------ Data for the task

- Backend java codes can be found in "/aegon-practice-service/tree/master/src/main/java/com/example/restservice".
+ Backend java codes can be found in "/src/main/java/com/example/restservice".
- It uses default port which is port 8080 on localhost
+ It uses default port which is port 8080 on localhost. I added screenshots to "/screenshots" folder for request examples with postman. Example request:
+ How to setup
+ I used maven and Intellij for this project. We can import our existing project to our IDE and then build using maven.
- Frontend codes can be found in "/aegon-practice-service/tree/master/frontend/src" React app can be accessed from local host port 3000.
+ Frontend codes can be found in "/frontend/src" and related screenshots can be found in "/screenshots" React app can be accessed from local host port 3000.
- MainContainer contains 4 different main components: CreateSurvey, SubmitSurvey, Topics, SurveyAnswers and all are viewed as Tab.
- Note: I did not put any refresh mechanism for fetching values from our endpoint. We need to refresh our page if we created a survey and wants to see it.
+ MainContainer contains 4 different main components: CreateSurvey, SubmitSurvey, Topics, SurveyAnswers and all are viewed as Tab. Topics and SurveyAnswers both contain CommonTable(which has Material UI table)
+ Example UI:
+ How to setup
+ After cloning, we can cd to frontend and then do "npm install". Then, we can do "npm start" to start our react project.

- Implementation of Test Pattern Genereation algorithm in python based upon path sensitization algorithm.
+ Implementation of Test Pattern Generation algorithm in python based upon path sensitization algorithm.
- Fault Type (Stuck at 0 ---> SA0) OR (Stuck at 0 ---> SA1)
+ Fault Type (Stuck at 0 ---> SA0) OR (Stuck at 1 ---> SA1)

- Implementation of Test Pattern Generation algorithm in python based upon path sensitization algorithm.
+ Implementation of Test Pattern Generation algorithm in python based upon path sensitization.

------------
------ Data for the task

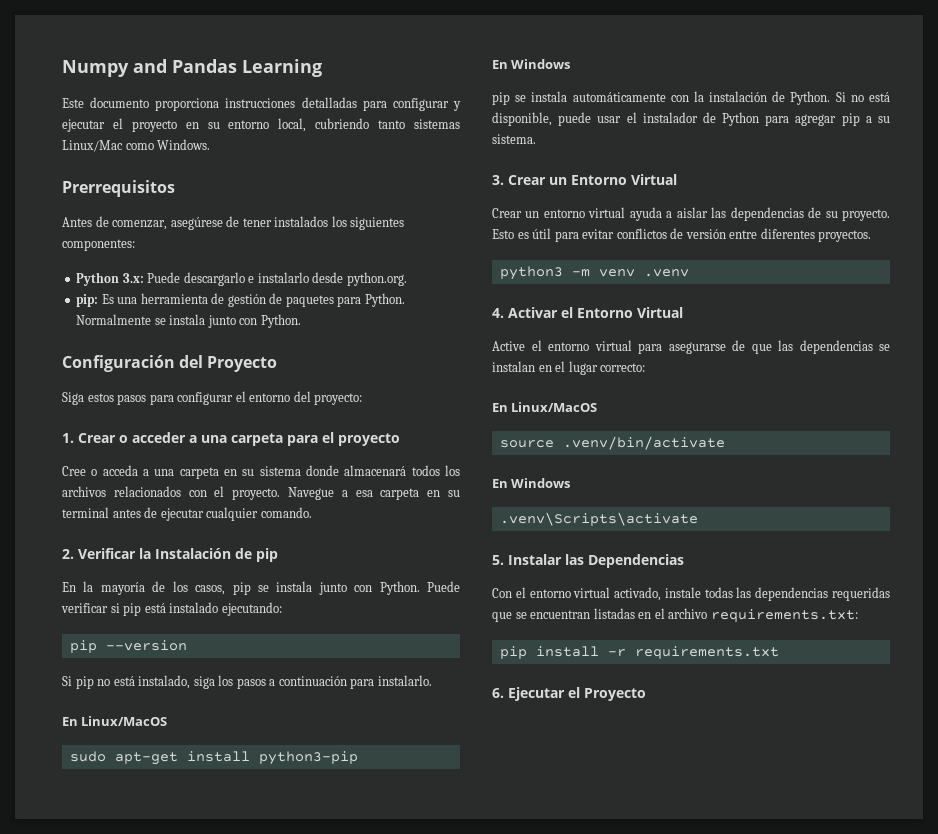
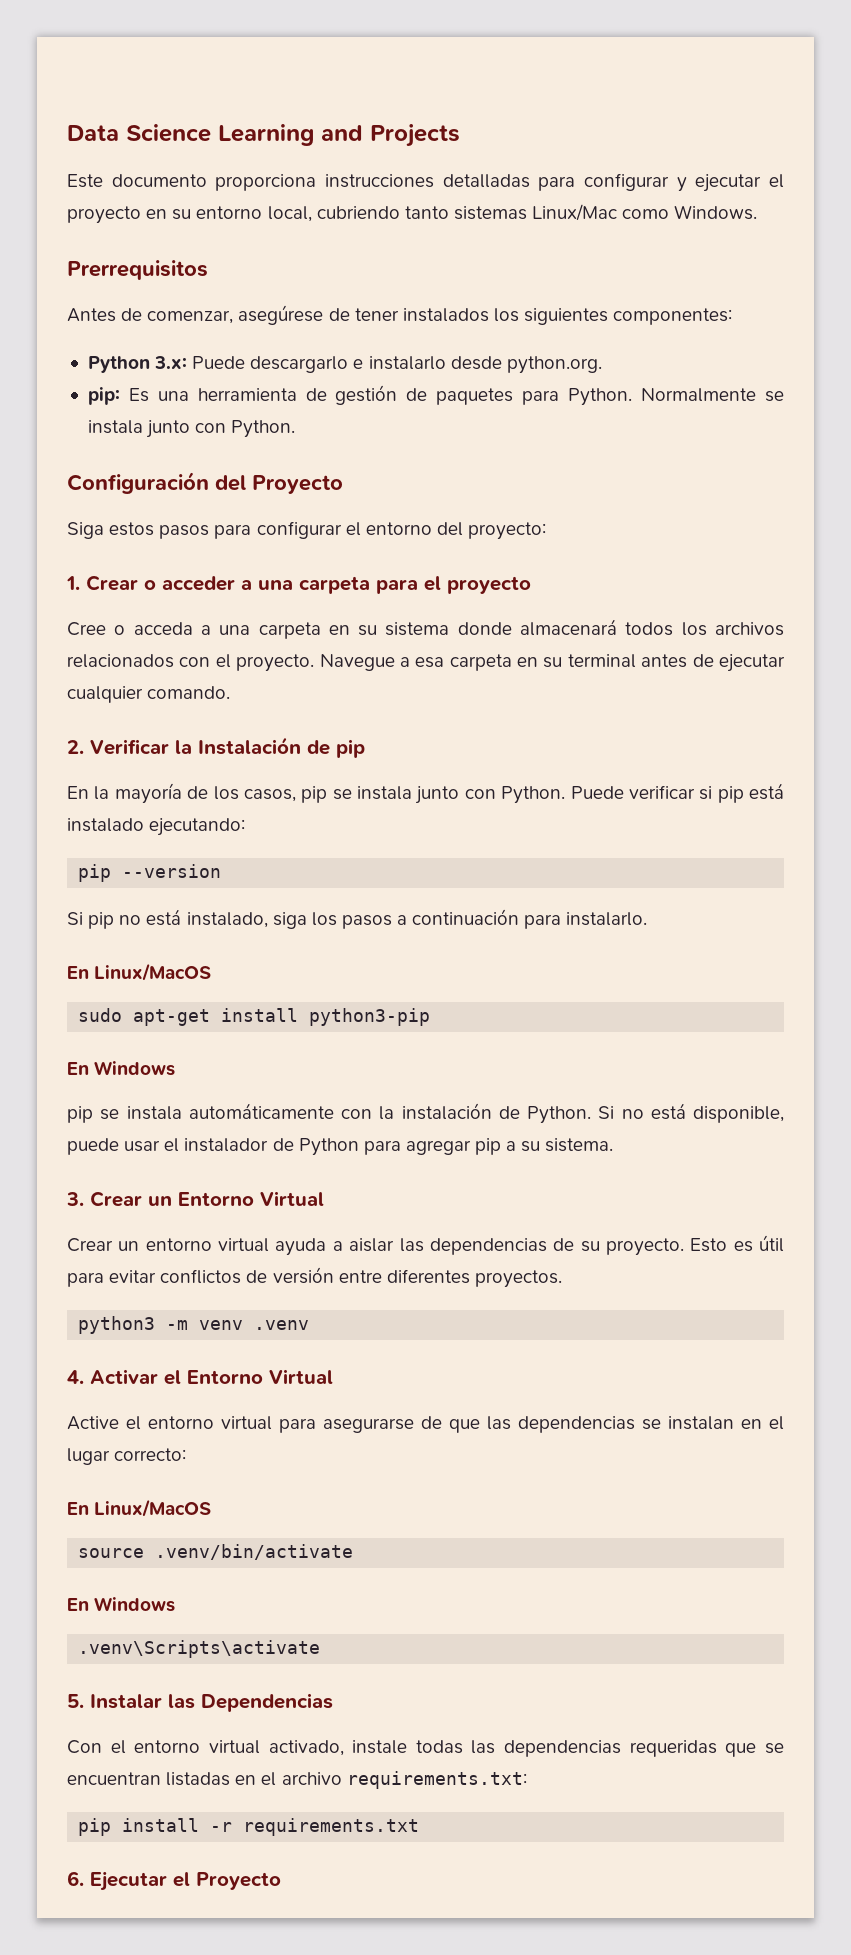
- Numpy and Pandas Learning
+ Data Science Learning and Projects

------------

→ **Task description**
Look back at the entries above. Retype the line with "8080 on localhost.", the line with "- MainContainer contains", and all lines in between.

→ **Task result**
+ It uses default port which is port 8080 on localhost. I added screenshots to "/screenshots" folder for request examples with postman. Example request:
+ How to setup
+ I used maven and Intellij for this project. We can import our existing project to our IDE and then build using maven.
- Frontend codes can be found in "/aegon-practice-service/tree/master/frontend/src" React app can be accessed from local host port 3000.
+ Frontend codes can be found in "/frontend/src" and related screenshots can be found in "/screenshots" React app can be accessed from local host port 3000.
- MainContainer contains 4 different main components: CreateSurvey, SubmitSurvey, Topics, SurveyAnswers and all are viewed as Tab.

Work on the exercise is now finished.